He looked her in the eyes, squaring his own shoulders. How ironic, the dichotomy between this position and the one they’d just vacated. One where they might have been misconstrued as a real family.

“I came to check up on you.” Zuko narrowed his eyes, balling hands into fists once more by his side. “I want nothing more than for you to be honest with me.”

It was a good enough excuse, not even a lie, although it certainly wasn’t the complete truth, either. In reality, her presence had been haunting the palace since Zuko assumed the throne. In reality, the palace was so desperately lonely and the nightmares so poignant that he found himself needing her.

He’d reached out to his own support systems. He’d talked to Iroh, to Aang. Even to a therapist or two, sworn to the utmost secrecy. But he suspected Azula would be the only one to really understand.

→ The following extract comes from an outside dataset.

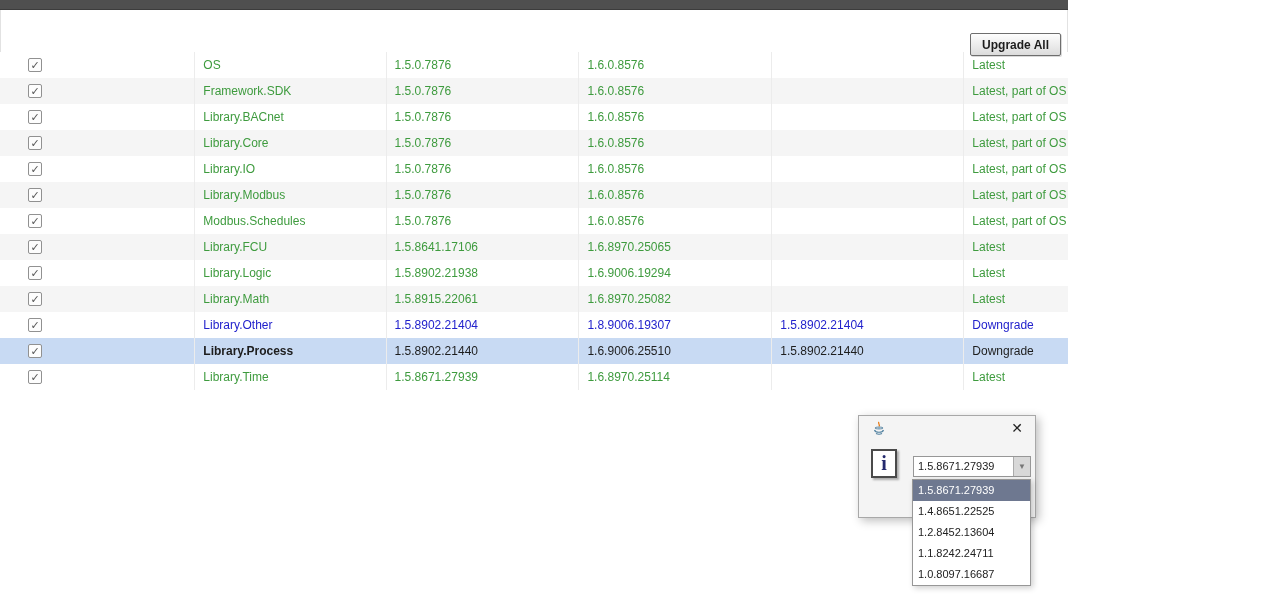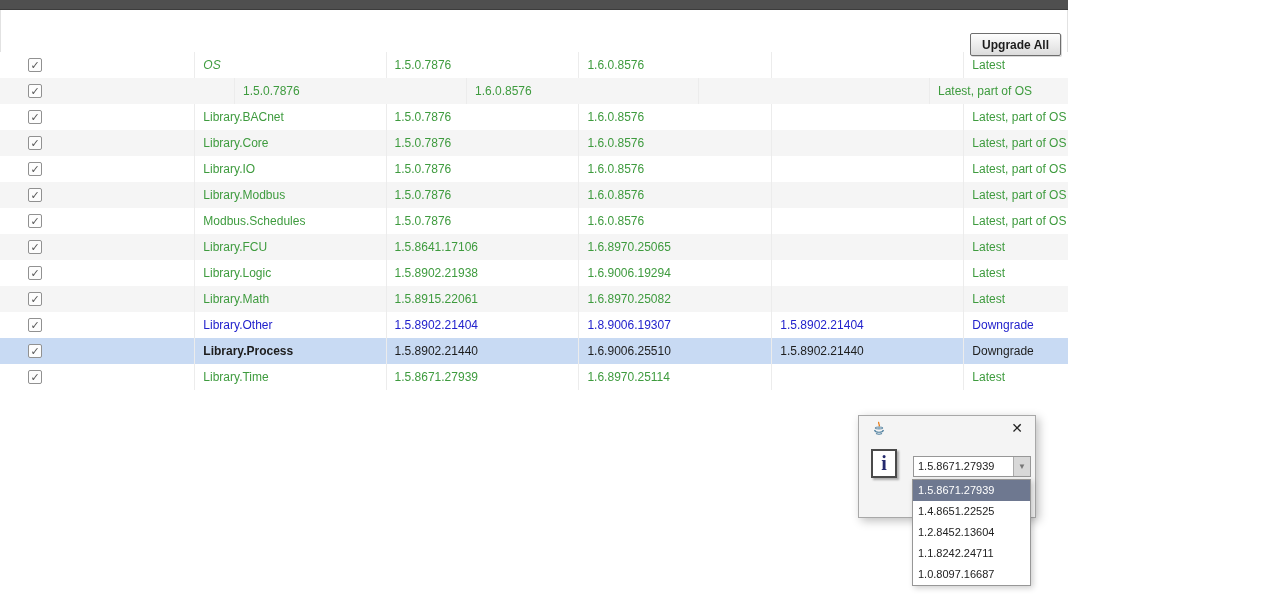"OS" div.td { font-style: italic -> none }
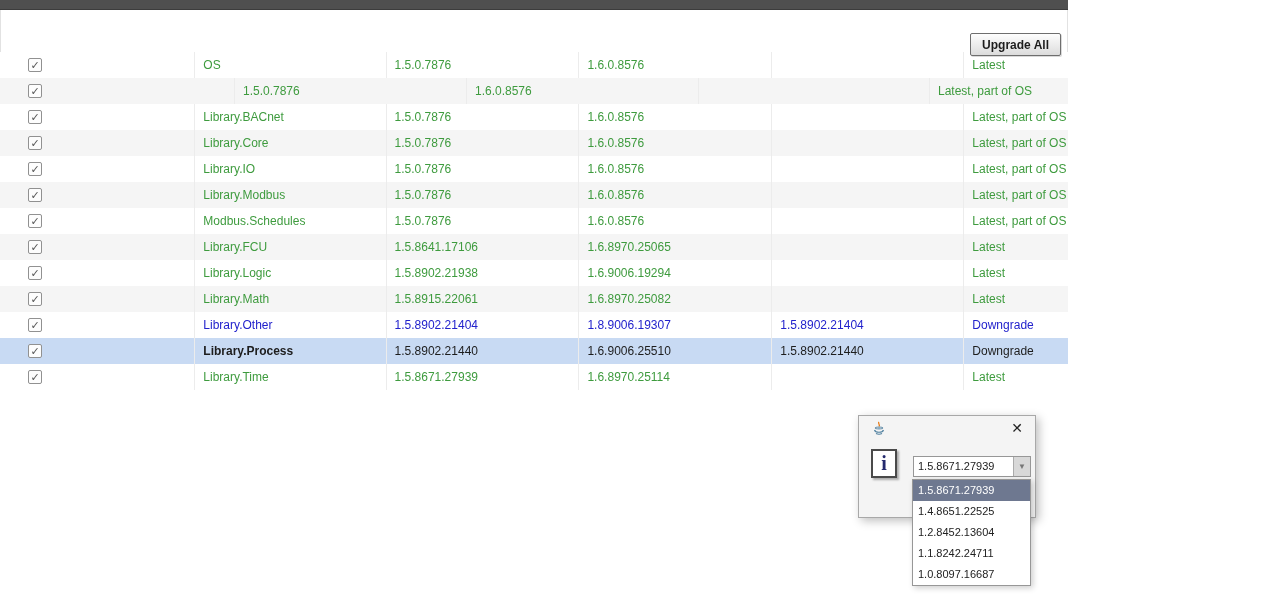"Framework.SDK" div.td { html: none -> <div>Framework.SDK</div> }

“Tell me the truth, Azula.” The words hovered somewhere between command and plea. “Tell me the truth so I can work on bringing you home.”

-

Azula nodded, and kept her eyes downcast, of course she had no right to tell him anything. She probably had no right to be talking to him either, after that last lightning. She wondered if it still hurt.

His next words were bittersweet though, the fact that he wanted to check up on her, at the same time as he took the heat away. He was angry. She had angered him, and her hands attempted to find his once more, but she caught them mid-air, and placed them on her lap instead.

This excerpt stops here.